Project Mariner is Google DeepMind's experimental agent for browsing the web on your behalf. The framing from Google has consistently been research-first: it was introduced as an early prototype exploring what a capable agentic assistant inside the browser could do, built on Google's Gemini model family. The pitch is that you describe a multi-step task — research a topic across several sites, compile information, fill in a flow — and Mariner navigates, reads, and acts to complete it.

What is publicly clear is the category: a Gemini-powered agent that operates a browser, originally surfaced through Google's experimental channels and rolled out to higher subscription tiers over time rather than as a wide free release. What is not publicly specified in precise, stable detail is the exact rate limits, the full provider stack underneath, and the long-term productization path, because Google has iterated on all of that. Treat any hard number you see quoted about Mariner's limits as a snapshot that may already be stale.
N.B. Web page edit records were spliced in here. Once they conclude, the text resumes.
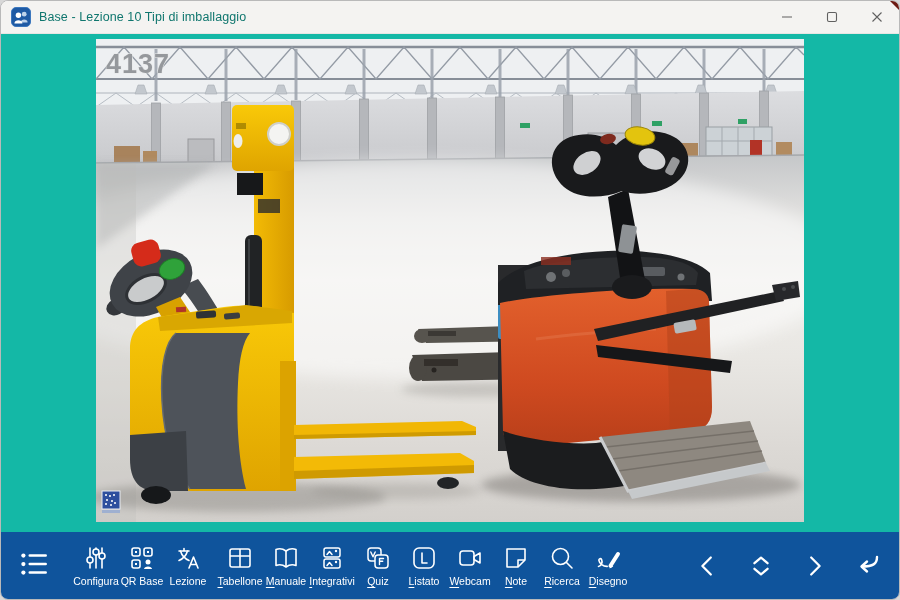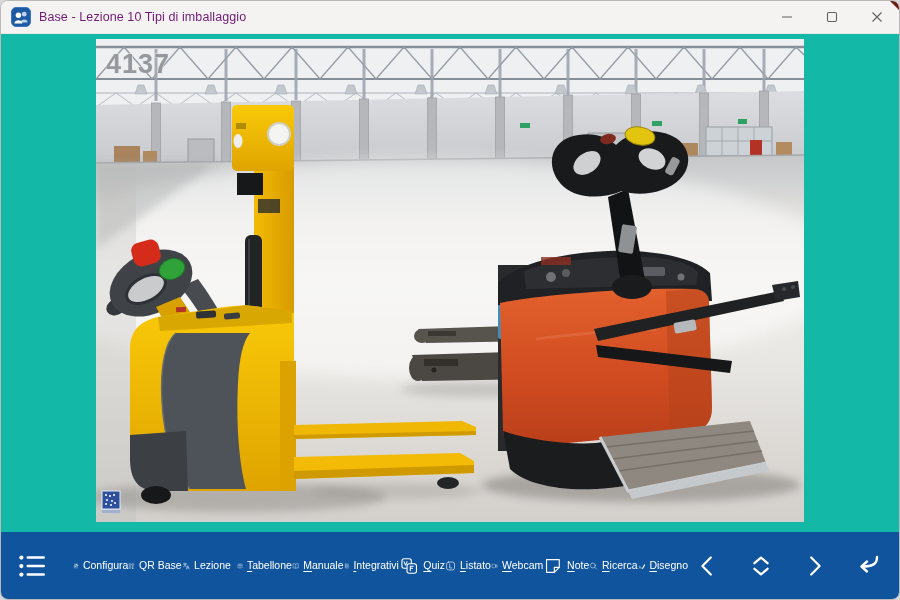--- a/index.html
+++ b/index.html
@@ -6,7 +6,7 @@
   .window{position:absolute;inset:0;background:#fafbfd;border-radius:8px;border:1px solid #b9b9b9;overflow:hidden;box-sizing:border-box}
   .titlebar{height:32px;background:#f4f3f1;display:flex;align-items:center;border-bottom:1px solid #e7e6e4}
   .app-icon{margin:0 8px 0 10px;display:flex}
-  .title{font-size:12.5px;color:#701a75;letter-spacing:.1px}
+  .title{font-size:12.5px;color:#0f766e;letter-spacing:.1px}
   .win-controls{margin-left:auto;display:flex;height:31px}
   .win-controls button{width:45px;height:31px;background:transparent;border:none;display:flex;align-items:center;justify-content:center;cursor:pointer;padding:0}
   .content{position:relative;height:500px;background:#14b8a6}

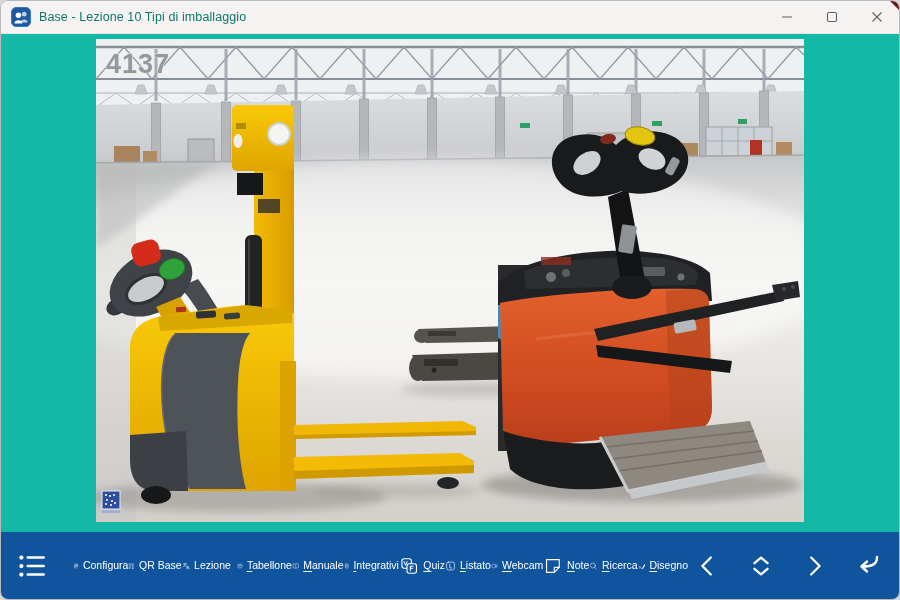--- a/index.html
+++ b/index.html
@@ -12,7 +12,7 @@
   .content{position:relative;height:500px;background:#14b8a6}
   .photo{position:absolute;left:95px;top:5px;width:708px;height:483px;display:block}
   .toolbar{position:absolute;left:0;right:0;bottom:0;height:67px;background:#0f549c;display:flex;align-items:center;padding:0 12px 0 10px;box-sizing:border-box}
-  .tb-btn{height:67px;min-width:46px;display:flex;flex-direction:row;align-items:center;justify-content:center;gap:4px;background:none;border:none;color:#fff;cursor:pointer;padding:0}
+  .tb-btn{height:67px;min-width:46px;display:flex;flex-direction:column;align-items:center;justify-content:center;gap:4px;background:none;border:none;color:#fff;cursor:pointer;padding:0}
   .tb-btn.icon-only{justify-content:center}
   .tb-label{font-size:10.5px;line-height:1;white-space:nowrap;color:#fff}
   .tb-label u{text-underline-offset:2px}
Where Mariner tends to shine

Mariner's strength is reasoning over messy, multi-site research tasks. When the job is "go read across these sources and synthesize," a Gemini-class model with a browser is a genuinely strong combination, and Google's long context handling helps when a task spans a lot of page content. If you already live inside Google's ecosystem and have access through your subscription, the friction to try it is low. That is a real advantage, and I will not pretend otherwise.
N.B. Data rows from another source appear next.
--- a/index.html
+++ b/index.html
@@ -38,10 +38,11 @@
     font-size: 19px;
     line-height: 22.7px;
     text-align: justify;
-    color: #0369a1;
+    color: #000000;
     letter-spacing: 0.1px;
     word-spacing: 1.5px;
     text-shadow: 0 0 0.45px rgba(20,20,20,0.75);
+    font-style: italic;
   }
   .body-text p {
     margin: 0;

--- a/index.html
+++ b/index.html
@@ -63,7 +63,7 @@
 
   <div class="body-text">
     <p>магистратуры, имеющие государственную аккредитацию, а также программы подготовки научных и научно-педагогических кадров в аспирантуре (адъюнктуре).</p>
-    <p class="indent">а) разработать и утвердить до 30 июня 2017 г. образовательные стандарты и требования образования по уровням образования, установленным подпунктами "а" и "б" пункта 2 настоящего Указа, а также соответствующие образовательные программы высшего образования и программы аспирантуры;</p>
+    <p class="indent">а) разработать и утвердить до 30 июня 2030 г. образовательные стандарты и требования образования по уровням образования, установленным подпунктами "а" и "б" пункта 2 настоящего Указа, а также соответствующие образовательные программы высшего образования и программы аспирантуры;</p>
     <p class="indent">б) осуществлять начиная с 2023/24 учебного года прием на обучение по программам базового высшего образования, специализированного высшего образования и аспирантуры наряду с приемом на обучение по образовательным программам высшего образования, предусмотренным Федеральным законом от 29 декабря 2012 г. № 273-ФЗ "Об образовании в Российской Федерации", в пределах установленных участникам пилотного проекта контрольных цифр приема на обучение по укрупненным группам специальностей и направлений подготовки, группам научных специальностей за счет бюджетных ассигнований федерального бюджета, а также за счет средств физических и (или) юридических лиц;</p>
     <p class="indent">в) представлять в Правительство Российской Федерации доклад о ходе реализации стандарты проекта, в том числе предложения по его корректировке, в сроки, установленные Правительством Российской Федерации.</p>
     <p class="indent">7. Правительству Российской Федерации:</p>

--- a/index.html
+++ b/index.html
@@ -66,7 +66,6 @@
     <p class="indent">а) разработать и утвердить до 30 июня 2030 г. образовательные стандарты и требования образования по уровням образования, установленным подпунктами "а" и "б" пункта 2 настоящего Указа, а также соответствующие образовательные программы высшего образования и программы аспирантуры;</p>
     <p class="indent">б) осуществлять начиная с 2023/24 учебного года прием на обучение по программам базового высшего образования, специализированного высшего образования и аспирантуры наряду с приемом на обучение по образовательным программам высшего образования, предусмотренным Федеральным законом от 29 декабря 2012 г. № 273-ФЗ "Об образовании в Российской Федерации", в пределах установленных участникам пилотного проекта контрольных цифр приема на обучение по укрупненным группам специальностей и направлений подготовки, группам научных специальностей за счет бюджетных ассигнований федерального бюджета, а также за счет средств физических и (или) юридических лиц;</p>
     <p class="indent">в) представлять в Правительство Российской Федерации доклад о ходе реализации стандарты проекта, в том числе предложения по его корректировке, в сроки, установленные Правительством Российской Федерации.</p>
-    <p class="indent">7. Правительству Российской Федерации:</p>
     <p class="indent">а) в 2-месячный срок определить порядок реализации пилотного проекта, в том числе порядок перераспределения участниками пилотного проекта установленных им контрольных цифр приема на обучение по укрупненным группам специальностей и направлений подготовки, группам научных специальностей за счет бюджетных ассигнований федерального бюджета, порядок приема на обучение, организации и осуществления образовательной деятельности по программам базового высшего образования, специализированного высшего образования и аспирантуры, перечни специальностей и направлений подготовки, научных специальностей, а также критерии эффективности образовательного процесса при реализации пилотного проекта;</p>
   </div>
Where Mariner constrains you

The constraints are the constraints of any hosted agent, plus Google's specific rollout behavior. Access has been tied to subscription tiers and regions; that means availability is a moving target, not a guarantee you can build a process around. The browser runs in Google's environment, so your session — cookies, what you typed, what the agent saw — transits infrastructure you do not own. And there is no first-class story for dropping Mariner into a build pipeline and getting a clean pass/fail exit code. It is an assistant, not a test runner.

What OpenAI's Operator actually is

Operator was OpenAI's agent that could use a web browser in the cloud to carry out tasks for you — booking things, filling forms, navigating sites — by visually interpreting the page and acting on it. It was built on a computer-using model and ran inside a hosted browser environment that you interacted with through a chat-style interface. The core idea was the same family of capability OpenAI later folded into its broader "agent" offerings: a model that can see a screen and operate it.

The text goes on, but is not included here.